The difference between this and Bush v. Gore is twofold: first, that case was FAST and there was little time for the country to digest the arguments being made. Second, the body of law at issue in Bush/Gore is far less defined than the law at issue in HCR. I am pretty sure you would never get Scalia, but I cannot see Kennedy striking Commerce Clause jurisprudence.
This is a passing fad.
Desert Rat
It could have been 14 states suing.
Arizona’s Attorney General is a Democrat (Terry Goddard, who is running for Governor in November). The rest of the power in the state rests in the hands of Republican mouthbreathers that make the GOoPers in Washington look positively forward thinking.
It’s the only reason Arizona isn’t suing.
ds
@eric:
This is so obviously political theater I can’t see why anyone’s taking it seriously.
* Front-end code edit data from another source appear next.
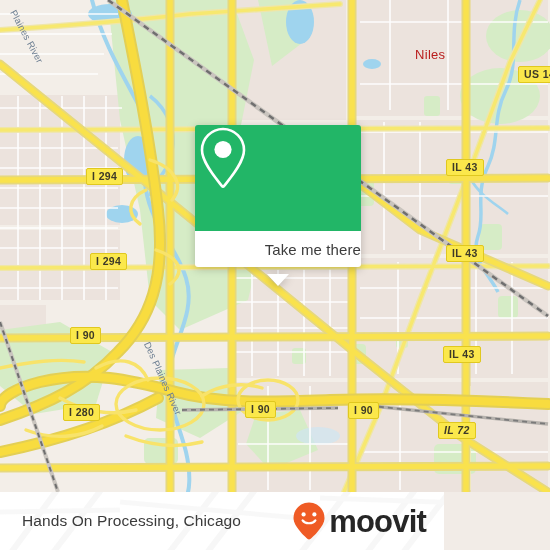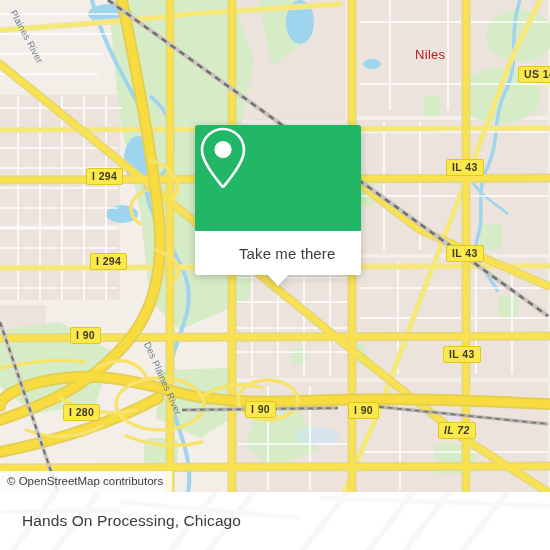"Take me there" #popup-bottom { height: 44px -> 36px; justify-content: flex-start -> flex-end }
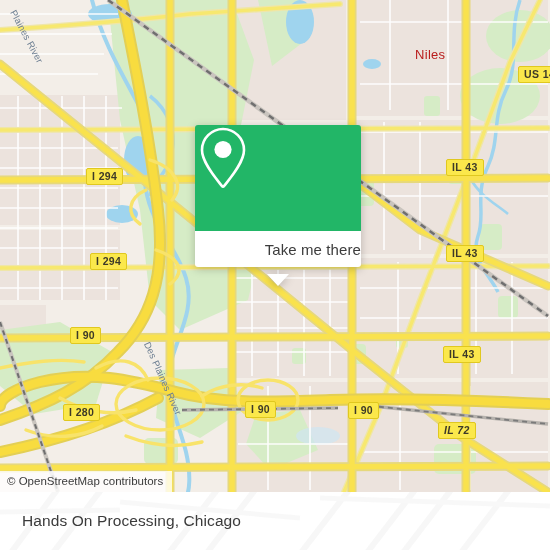"© OpenStreetMap contributors" div { html: <div>© OpenStreetMap contributors</div> -> none }
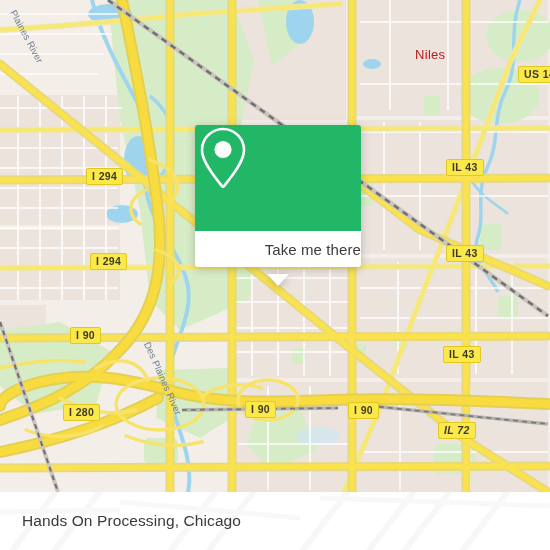"Hands On Processing, Chicago" #footer { width: 550px -> 444px }
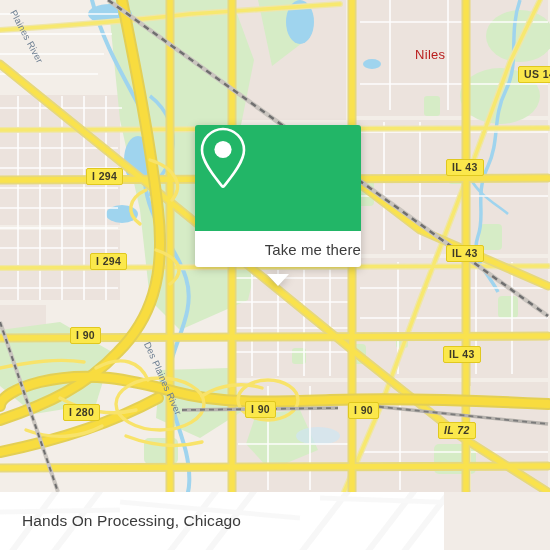"moovit" div { html: none -> <div> <svg> <path></path> <circle></circle> <circle></circle> <path></path> </svg> <span>moovit</span> </div> }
Why the fuck would Republicans go after the MANDATE? If you struck down the mandate but left all the insurance regulations in place, all that would happen is that the medical-industrial complex would act with swift fury to get Congress to pass another mandate or quasi-mandate on different constitutional grounds, and they’d easily get it. Insurance companies aren’t going to let themselves go broke because of a bunch of conservative whackadoodles.
For instance, no one denies that states can pass insurance mandates. Most states have it for car insurance. The federal government could just threaten to cut off Medicaid funds to states that don’t pass an insurance mandate, and presto, you have a de facto federal mandate.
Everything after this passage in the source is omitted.